Он повернулся на звук и увидел на плоском экране шлема глумливые и вызывающе наглые даже в компьютерном изображении глаза Буратины-Нетупа.
Совсем не такие, как у его почившего папы Карлы, расточительно, безрассудно злые. Нет, глаза Нетупа были другими, совсем другими.
ЕБН так и продолжал стоять на коленях, склонив голову на стол, ставший для него плахой. А по белому мрамору уже вовсю бежали красные ручейки и, добежав до края, по боковым граням стекали в мелкую заводь, образуя странные фигуры в перламутровом молоке.
«Кровь с молоком, молоко с киселем», — сказал про себя Онилин, вспомнив, что примерно так, только с безумной вспышкой алого цвета, выглядит жажда Дающей.
Он не стал ничего отвечать оборзевшему Нетупу.
Не поймет.
И ни к чему это — перед заплывом нервы трепать.
Спокойным и величественным надо входить в Млечную.
Без душевной смуты и дребезга мелких проблем.
Так, словно входишь в нее последний раз.
Еще не оттолкнувшись от ступеней величественных гат, Платон понял, сколько страсти заключено в Млечных водах сегодня. Нет, она не бросалась на берег крутыми волнами, не кипела бурунами, рассыпаясь в кокетливых брызгах.
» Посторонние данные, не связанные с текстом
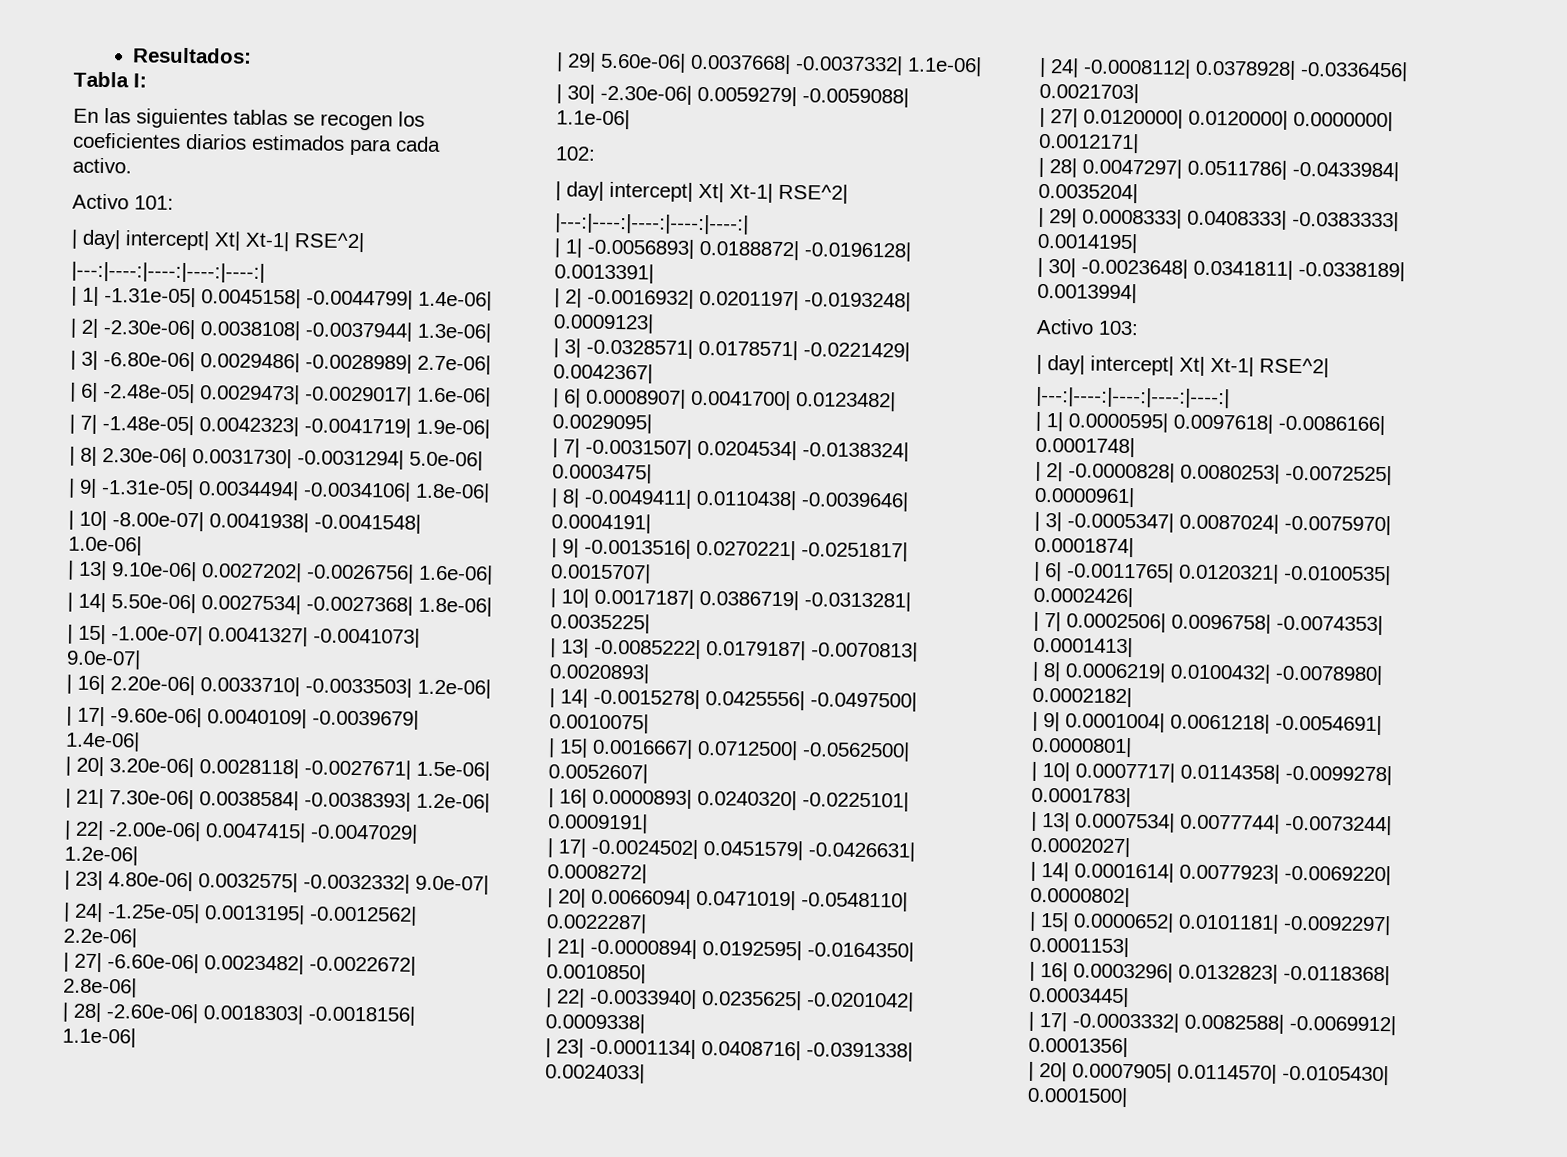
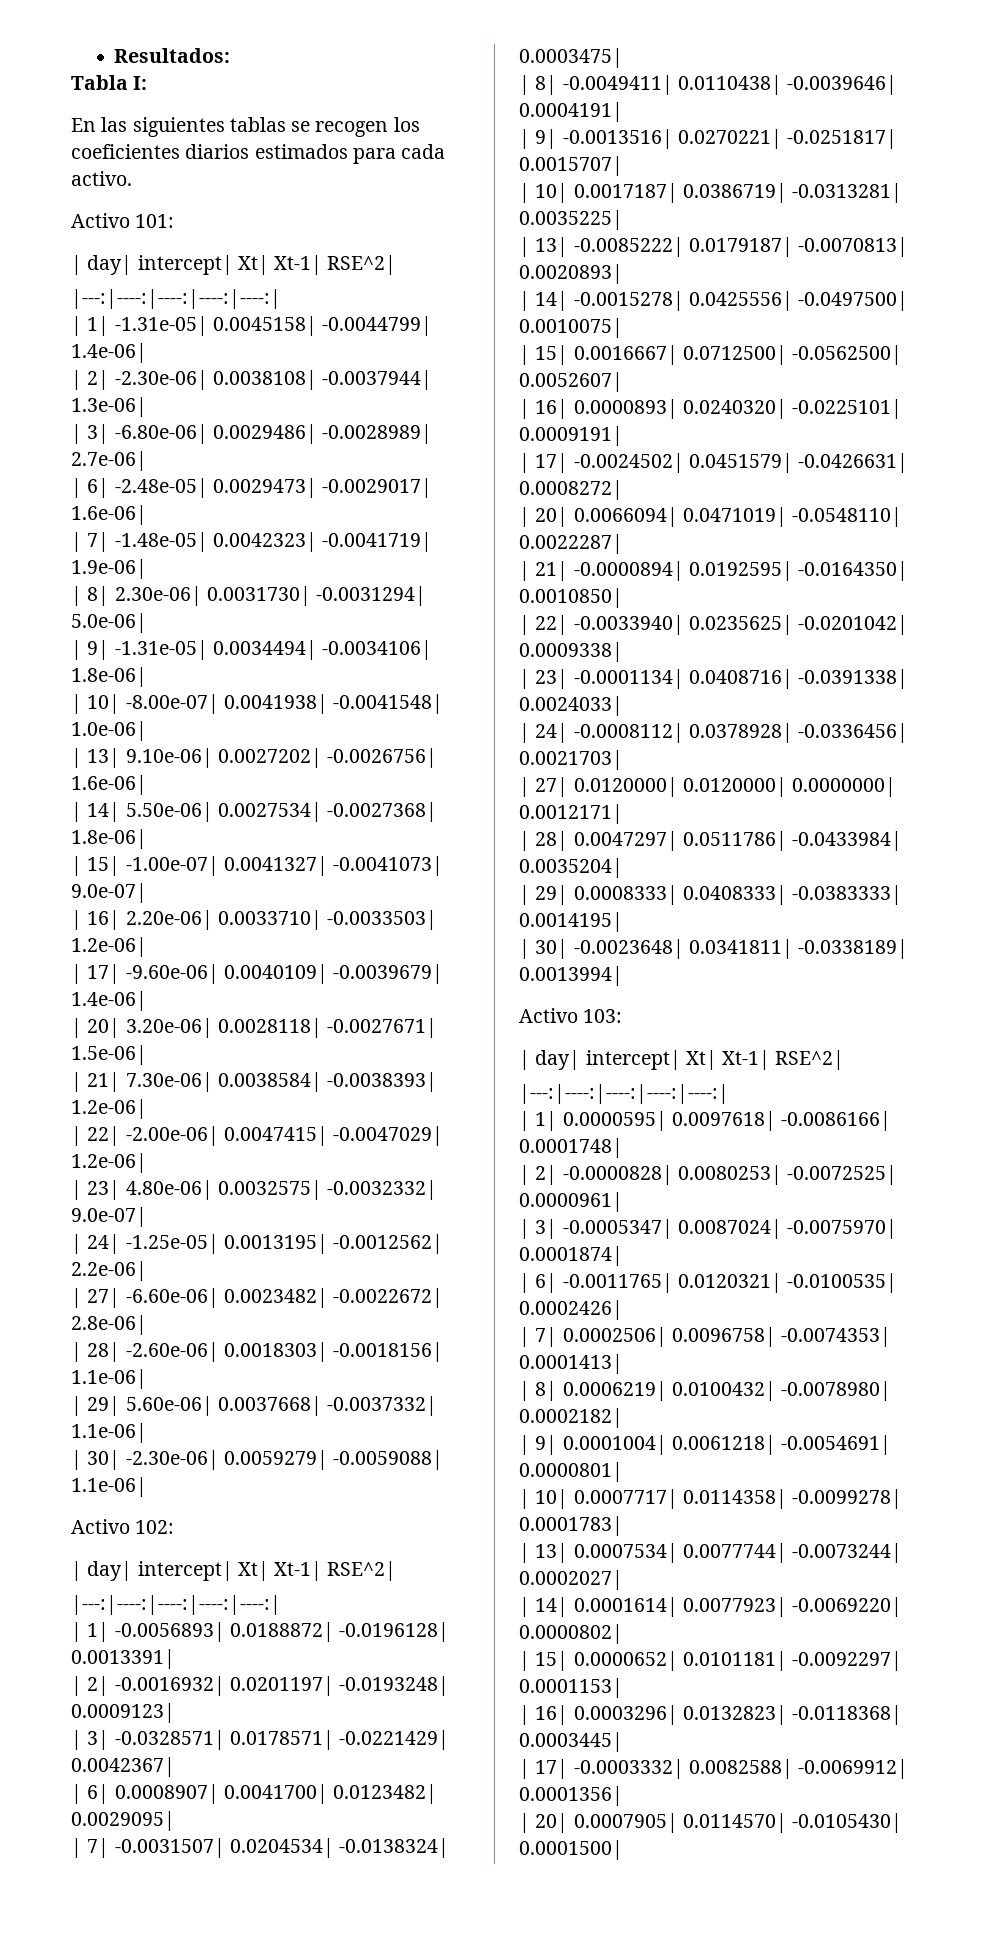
- 102:
+ Activo 102:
Что-то беспредельно мощное, заполоняющее всю ее ширь и глубь и простирающееся в те неведомые инфернальные бездны, откуда брала она свое начало, втягивало в себя кандидатов-пловцов. Обычно изобильная всеми эйдосами Земли, сегодня Млечная являла своему суженому единственную форму — белой невестой текла в этот час Зовущая. Но сколько же их было, этих невест, в ее речном теле! Мириады нежных дев обволакивали сегодня пловцов, удерживая их своими телами на плаву, лаская их своими руками, касаясь ногами, животами, упругими спинами и сильными плечами. Невозможно описать ощущения заплывшего в Млечную — бесполезно рассказывать об изначальном рае изобильной реки.
Платон оттолкнулся от ступеней и сразу всем телом ощутил непередаваемую нежность Дающей, которая окружила его телами юных дев, составлявших естество воды: от крошечных Дюймовочек до не соизмеримых с ним великанш. Находясь в состоянии небывалой эйфории, он сделал несколько шумных ребячливых гребков кролем, чтобы ощутить и увидеть небывалое чудо, — когда то, что с виду кажется водой, на самом деле оказывается сотнями умелых пловчих, настолько предупредительно и слаженно двигающихся, что одни поддерживают его своими ягодицами и ногами, другие обволакивают подрагивающими персями и животами, третьи разбегаются от плюхнувшейся в белую воду руки, четвертые подставляют плечи под его гребки, пятые, огромные, держат на своих исполинских спинах предыдущих, а шестые, совсем крошечные, проскальзывают между пальцев.